The club, called We Dine Together, calls for members to walk around the cafeteria and school campus during lunch at Boca Raton Community High School to see if anyone is sitting alone, according to The Huffington Post.
If someone is sitting alone, a club member will sit next to that student and talk to him or her.
Denis Estimon, who arrived in the United States from Haiti during his first-grade year, is a member of the club. He told CBS it's important to make sure people sit together at lunch.
"To me it's like ... if we don't try and go make that change, who's going to do it?" he told CBS' Steve Hartman.
Similarly, Allie Sealy said the club helps make a difference.
"Meeting someone who actually cares and listens to what you have to say really makes a difference," she told Hartman. "And that could happen at lunch, that could happen at our club."
The club has a Facebook page where members share daily updates about their meetings and explain how other students can get involved.
Most recently, the group shared a poem delivered by Nathaniel Hopwood, one of the club's members.
"This is an insight to our weekly club meetings held at Boca Raton Community High School," the page explained.
These Florida teens aren't the first who have worked to stop lunchtime bullying. Natalie Hampton, 16, started an app called "Sit With Us" during the fall of 2016, according to the Deseret News.
The app allows users to either sign up as an ambassador, who helps organize lunches, or find ways to meet with other people during lunch, the Deseret News reported.
Hampton told NPR she often felt rejected at lunch, knowing there were few places she could sit in peace.
The app, she said, can help people feel more secure during lunchtime.
"At my old school, I was completely ostracized by all of my classmates, and so I had to eat lunch alone every day," she said. "When you walk into the lunchroom and you see all the tables of everyone sitting there and you know that going up to them would only end in rejection, you feel extremely alone and extremely isolated, and your stomach drops. And you are searching for a place to eat, but you know that if you sit by yourself, there'll be so much embarrassment that comes with it because people will know and they'll see you as the girl who has nowhere to sit. So there's so many awful feelings that come along with it."
Bullying proves to be a major issue for high school students. According to the National Bullying Prevention Center, about 1 in 4 students are bullied during the school year.
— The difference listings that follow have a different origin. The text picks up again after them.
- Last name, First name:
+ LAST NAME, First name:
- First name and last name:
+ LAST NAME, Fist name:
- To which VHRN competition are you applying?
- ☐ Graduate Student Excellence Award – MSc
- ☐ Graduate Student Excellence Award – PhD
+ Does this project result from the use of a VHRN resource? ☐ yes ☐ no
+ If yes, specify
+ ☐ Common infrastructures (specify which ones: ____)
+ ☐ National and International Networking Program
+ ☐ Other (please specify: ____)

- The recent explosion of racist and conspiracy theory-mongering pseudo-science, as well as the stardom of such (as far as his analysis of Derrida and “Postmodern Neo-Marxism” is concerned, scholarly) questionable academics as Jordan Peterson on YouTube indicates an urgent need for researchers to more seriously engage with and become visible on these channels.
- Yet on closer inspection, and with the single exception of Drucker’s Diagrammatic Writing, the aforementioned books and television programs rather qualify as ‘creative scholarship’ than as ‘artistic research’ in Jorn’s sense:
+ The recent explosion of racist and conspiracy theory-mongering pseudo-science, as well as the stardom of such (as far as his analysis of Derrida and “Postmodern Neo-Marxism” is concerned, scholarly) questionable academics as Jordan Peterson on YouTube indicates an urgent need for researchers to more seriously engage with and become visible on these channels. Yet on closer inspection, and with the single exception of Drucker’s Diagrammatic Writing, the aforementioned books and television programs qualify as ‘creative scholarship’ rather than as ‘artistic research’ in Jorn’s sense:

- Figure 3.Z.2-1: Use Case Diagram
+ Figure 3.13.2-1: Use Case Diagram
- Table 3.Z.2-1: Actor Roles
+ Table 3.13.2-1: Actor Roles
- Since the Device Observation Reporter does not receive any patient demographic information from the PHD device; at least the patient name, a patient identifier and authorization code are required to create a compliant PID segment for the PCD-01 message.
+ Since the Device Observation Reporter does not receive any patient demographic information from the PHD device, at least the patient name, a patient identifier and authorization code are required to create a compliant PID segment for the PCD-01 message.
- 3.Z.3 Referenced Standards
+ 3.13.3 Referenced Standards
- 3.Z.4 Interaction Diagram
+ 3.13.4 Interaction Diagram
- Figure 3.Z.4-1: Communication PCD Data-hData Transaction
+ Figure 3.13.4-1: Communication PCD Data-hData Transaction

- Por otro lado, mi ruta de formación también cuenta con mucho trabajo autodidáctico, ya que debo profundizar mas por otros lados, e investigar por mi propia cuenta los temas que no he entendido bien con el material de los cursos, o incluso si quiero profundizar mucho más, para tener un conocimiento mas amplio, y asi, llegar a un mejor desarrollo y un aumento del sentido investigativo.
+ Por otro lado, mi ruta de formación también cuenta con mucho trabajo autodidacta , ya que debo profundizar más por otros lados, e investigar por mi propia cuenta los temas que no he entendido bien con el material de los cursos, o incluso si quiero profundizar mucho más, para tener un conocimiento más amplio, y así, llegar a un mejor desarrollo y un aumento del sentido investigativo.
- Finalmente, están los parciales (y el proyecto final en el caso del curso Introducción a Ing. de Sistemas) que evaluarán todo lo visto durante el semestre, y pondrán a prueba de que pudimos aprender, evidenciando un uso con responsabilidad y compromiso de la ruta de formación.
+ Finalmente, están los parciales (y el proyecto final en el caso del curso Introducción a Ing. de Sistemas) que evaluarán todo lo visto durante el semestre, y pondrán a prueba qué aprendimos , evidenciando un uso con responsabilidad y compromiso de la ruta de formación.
Between 40 and 75 percent of bullying happens during lunch breaks or recess or in the hallways, according to recent research.
Meanwhile, two-thirds of students don't report that they're bullied, the NBPC explained.
Bullying can happen for a multitude of reasons, include body size, race, ethnicity and social status, according to the NBPC.
More than half of all bullying ends, though, when a bystander intervenes.
Sealy said that's why the We Dine Together club exists — to make sure no one feels bullied or hurt during the school day.
"It just seems really unfair," she said in the CBS interview. "It's honestly an issue."